■ Assigned task
The lines below that include "understanding" are to be found and copied.

Items from a dataset
□ □ □

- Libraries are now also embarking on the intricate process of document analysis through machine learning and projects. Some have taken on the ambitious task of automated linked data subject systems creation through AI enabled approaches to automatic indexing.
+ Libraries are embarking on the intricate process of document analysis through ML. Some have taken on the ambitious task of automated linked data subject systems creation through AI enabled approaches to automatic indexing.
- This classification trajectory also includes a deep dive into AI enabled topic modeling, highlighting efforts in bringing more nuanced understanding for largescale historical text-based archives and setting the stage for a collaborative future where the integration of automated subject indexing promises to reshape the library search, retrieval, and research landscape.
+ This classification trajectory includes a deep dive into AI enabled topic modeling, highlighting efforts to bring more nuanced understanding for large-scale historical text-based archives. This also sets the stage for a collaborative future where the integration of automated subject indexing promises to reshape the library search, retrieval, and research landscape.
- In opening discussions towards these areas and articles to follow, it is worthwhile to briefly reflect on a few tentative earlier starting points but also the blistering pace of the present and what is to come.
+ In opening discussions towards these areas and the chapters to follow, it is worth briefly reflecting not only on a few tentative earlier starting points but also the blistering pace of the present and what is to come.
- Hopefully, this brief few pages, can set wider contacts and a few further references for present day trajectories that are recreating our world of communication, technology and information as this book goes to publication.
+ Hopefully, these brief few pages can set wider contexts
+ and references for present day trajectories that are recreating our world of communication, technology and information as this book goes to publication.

□ □ □

■ Exercise output
- This classification trajectory also includes a deep dive into AI enabled topic modeling, highlighting efforts in bringing more nuanced understanding for largescale historical text-based archives and setting the stage for a collaborative future where the integration of automated subject indexing promises to reshape the library search, retrieval, and research landscape.
+ This classification trajectory includes a deep dive into AI enabled topic modeling, highlighting efforts to bring more nuanced understanding for large-scale historical text-based archives. This also sets the stage for a collaborative future where the integration of automated subject indexing promises to reshape the library search, retrieval, and research landscape.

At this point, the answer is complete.